Exercise materials
........

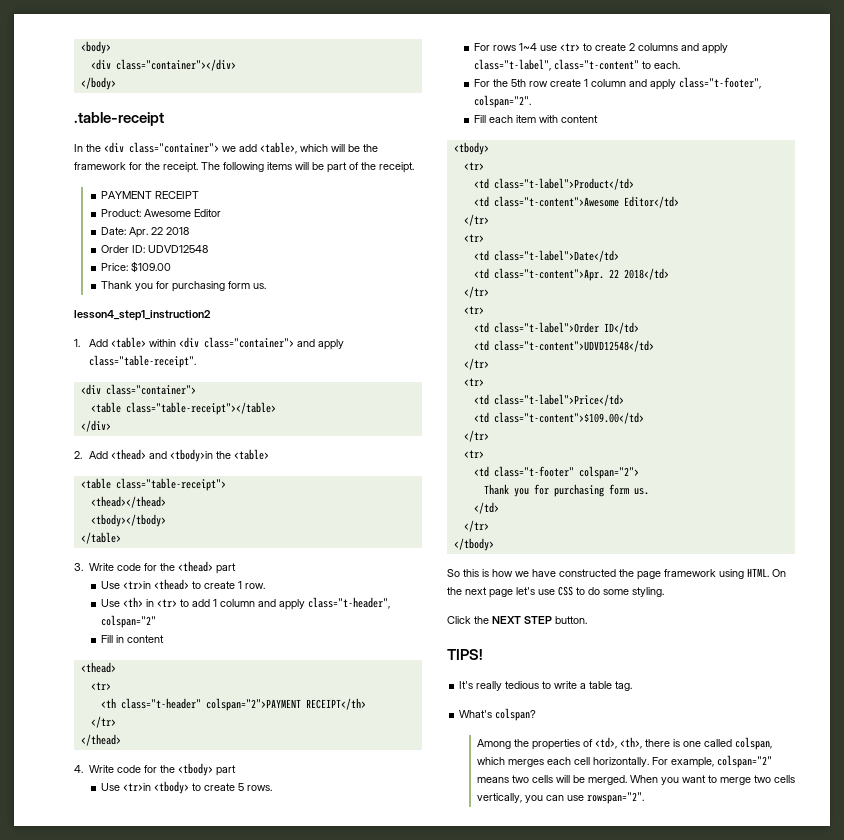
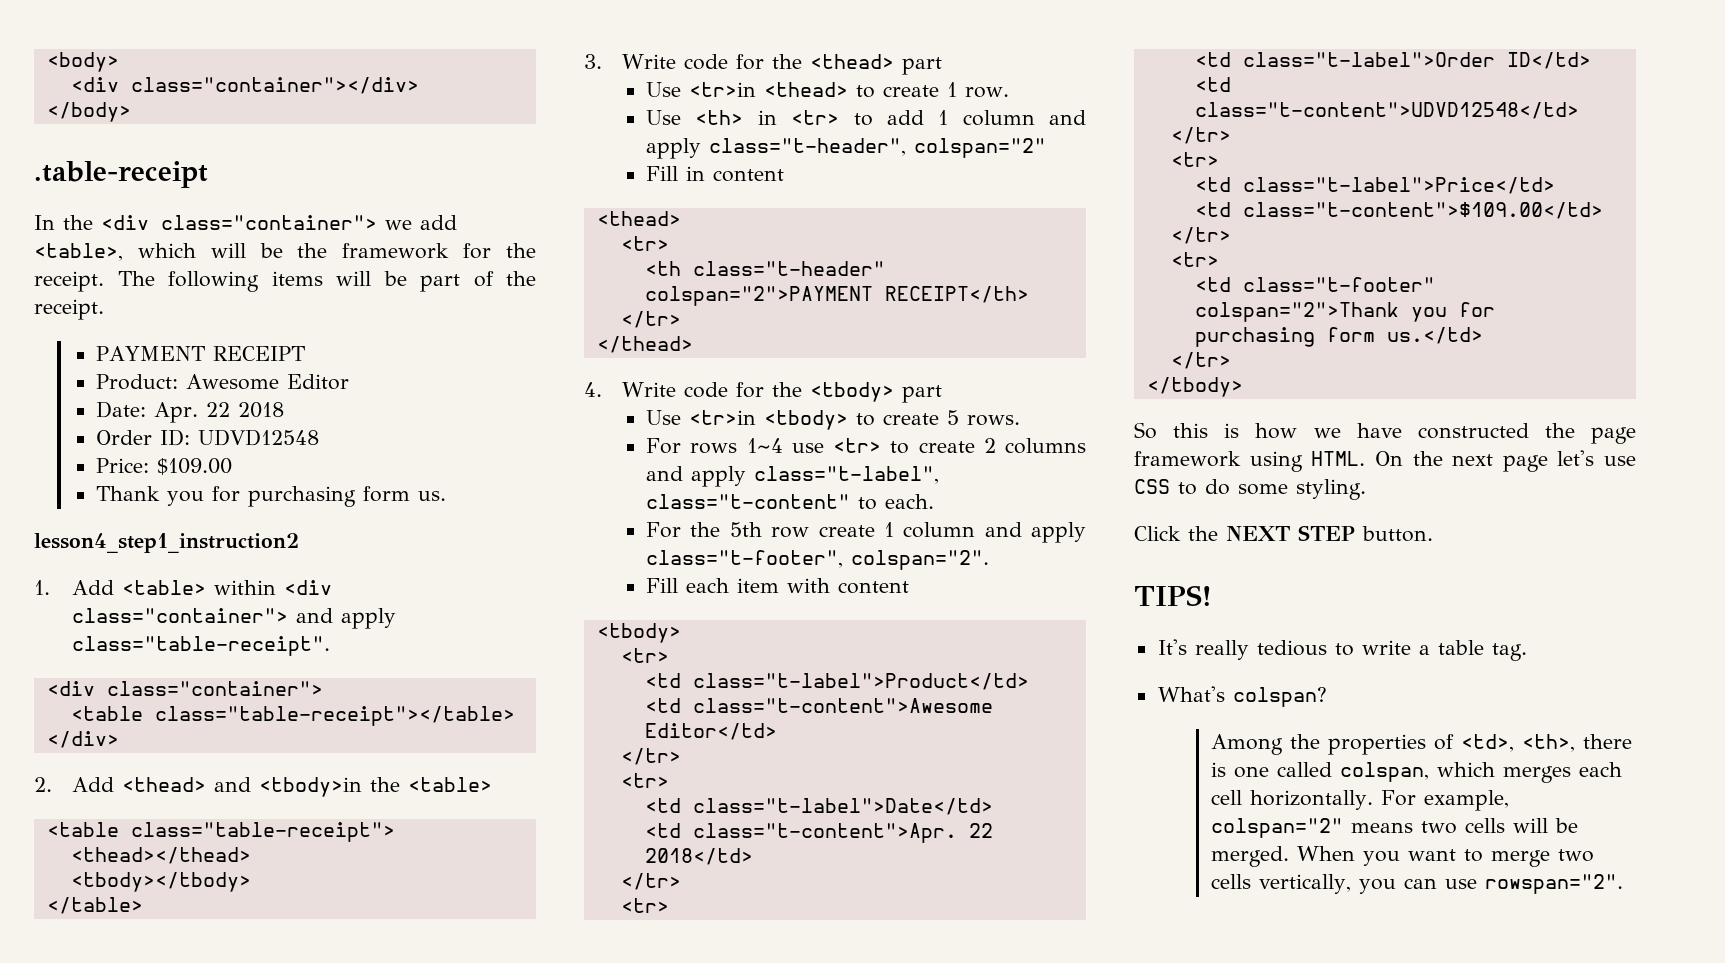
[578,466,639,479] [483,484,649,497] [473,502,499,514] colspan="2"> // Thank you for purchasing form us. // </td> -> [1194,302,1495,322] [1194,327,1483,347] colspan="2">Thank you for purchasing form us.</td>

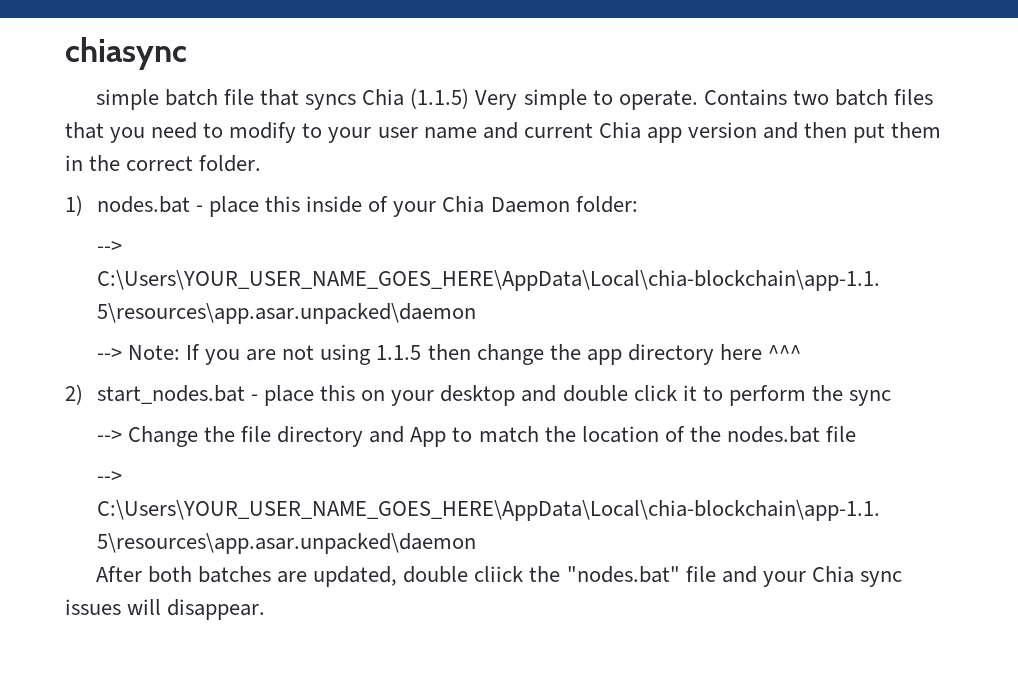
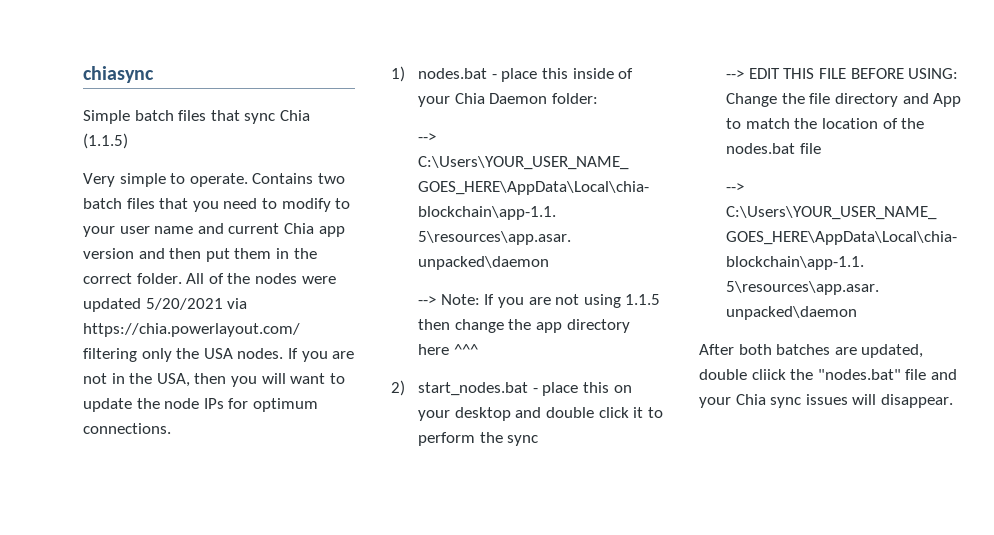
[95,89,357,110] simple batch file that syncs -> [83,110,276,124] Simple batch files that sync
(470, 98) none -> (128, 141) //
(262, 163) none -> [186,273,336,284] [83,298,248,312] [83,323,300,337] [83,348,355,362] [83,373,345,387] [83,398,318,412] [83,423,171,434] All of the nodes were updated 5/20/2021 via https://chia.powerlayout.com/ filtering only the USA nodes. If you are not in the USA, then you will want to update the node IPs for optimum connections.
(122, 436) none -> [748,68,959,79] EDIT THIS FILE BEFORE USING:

........

For this exercise, transcribe the data exactly but without its pictures.

[578,466,639,479] [483,484,649,497] [473,502,499,514] colspan="2"> // Thank you for purchasing form us. // </td> -> [1194,302,1495,322] [1194,327,1483,347] colspan="2">Thank you for purchasing form us.</td>

[95,89,357,110] simple batch file that syncs -> [83,110,276,124] Simple batch files that sync
(470, 98) none -> (128, 141) //
(262, 163) none -> [186,273,336,284] [83,298,248,312] [83,323,300,337] [83,348,355,362] [83,373,345,387] [83,398,318,412] [83,423,171,434] All of the nodes were updated 5/20/2021 via https://chia.powerlayout.com/ filtering only the USA nodes. If you are not in the USA, then you will want to update the node IPs for optimum connections.
(122, 436) none -> [748,68,959,79] EDIT THIS FILE BEFORE USING:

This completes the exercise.